According to historian Allida M. Black, President Dwight D. Eisenhower had responded to entreaties from Eleanor Roosevelt to intervene. He had reportedly telephoned governor Hodges, demanding that he "put a stop to this persecution".

==Ku Klux Klan==
During this time, no judge from North Carolina would overrule Price. Members of the local Ku Klux Klan burned crosses in front of the boys' families' houses, and some people shot at the houses. The Monroe KKK chapter was strong and an estimated 7,000 Klan members attended a Klan meeting near Monroe, a city with total population of only 12,000.

In a National Public Radio interview in 2011, members of the Thompson family said they still remembered "sweep[ing] bullets off [their] front porch" and the "burning crosses" in their yards.
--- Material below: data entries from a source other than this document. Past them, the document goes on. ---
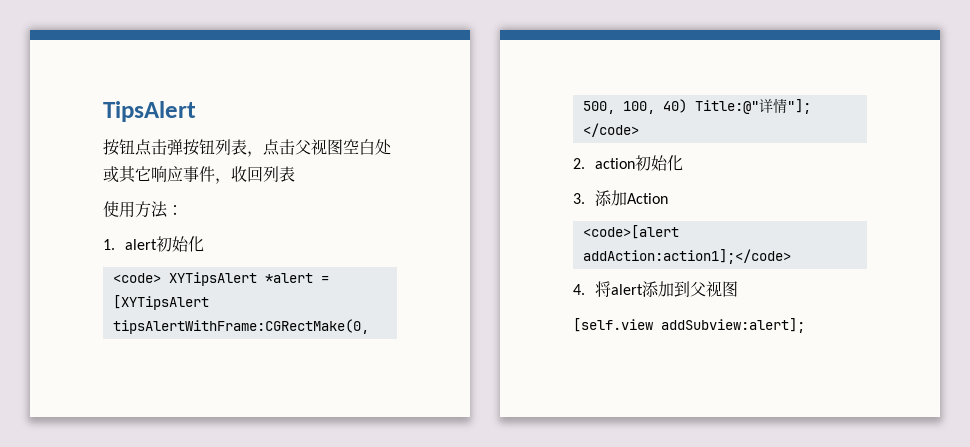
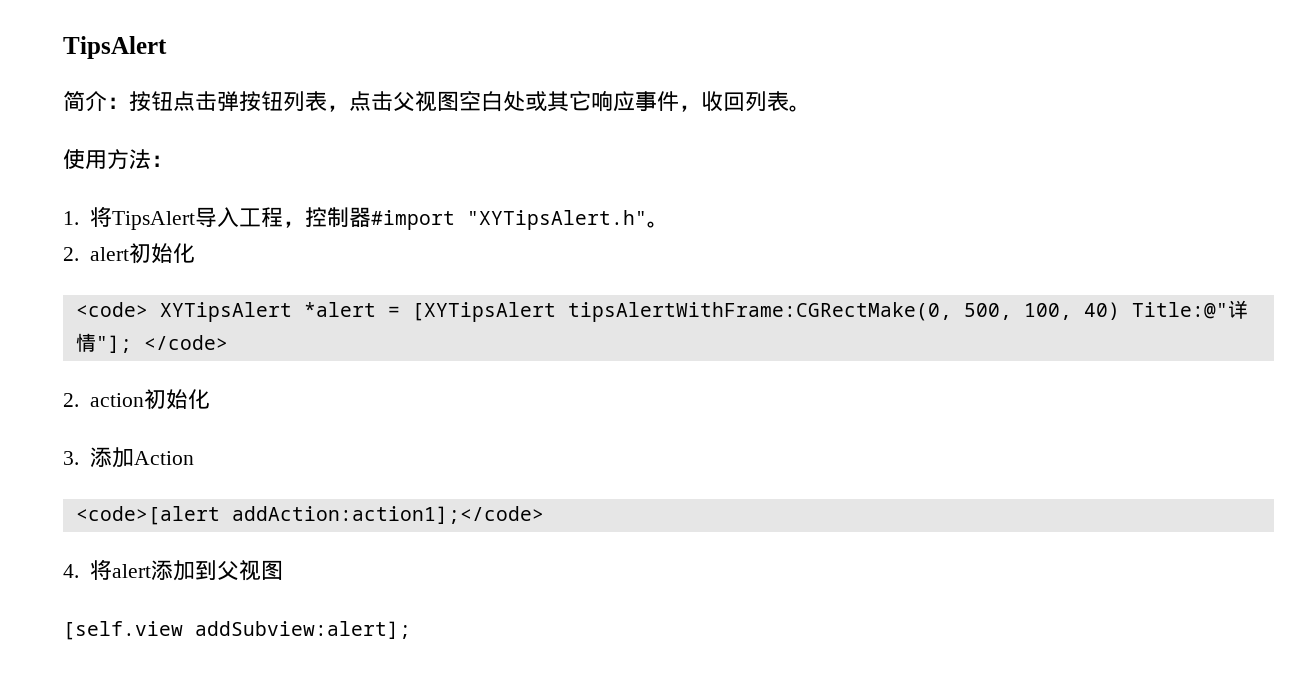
(196, 111) none -> [63,91,129,112] 简介：
(295, 174) none -> [789,105,811,112] 。
(115, 244) none -> [89,206,669,230] [63,247,79,261] 将TipsAlert导入工程，控制器#import "XYTipsAlert.h"。 // 2.

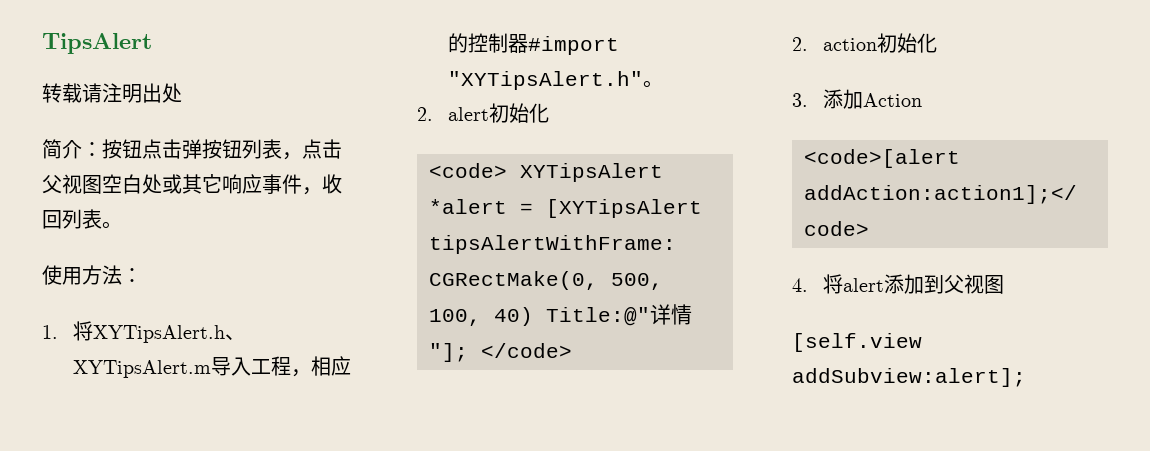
[63,36,167,59] TipsAlert -> [42,33,152,54] [42,83,182,103] TipsAlert // 转载请注明出处
[111,211,195,230] TipsAlert -> [93,325,246,343] [73,360,212,378] XYTipsAlert.h、XYTipsAlert.m
(305, 224) none -> [311,356,352,376] [448,33,469,53] 相应的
==Committee to Combat Racial Injustice==
In December 1958 the Committee to Combat Racial Injustice (CCRI) was formed in New York City with NAACP's Robert F. Williams as Chairman and civil rights activist George Weissman - pen name George Lavan - as secretary. On behalf of the two boys, they conducted "fund-raising, helping to secure legal counsel, and soliciting public and private moral support." These efforts contributed to the pressure for the boys to be freed and their pardon early in 1959. The committee's founders included Dr. Albert E. Perry, v-p of the Monroe NAACP chapter; L. E. Austin, editor of the Carolina Times; Conrad Lynn, New York attorney active in civil rights cases; and Reverend C. K. Steele of Tallahassee, Florida. Weissman's account of the case was published in The Nation on January 17, 1959.

==Role of North Carolina Governor Luther H. Hodges==
Although he was "embarrassed by the international press coverage to eventually pardon the children, Governor Hodges "refused to apologize for [the State of North Carolina's] harsh treatment" of the children.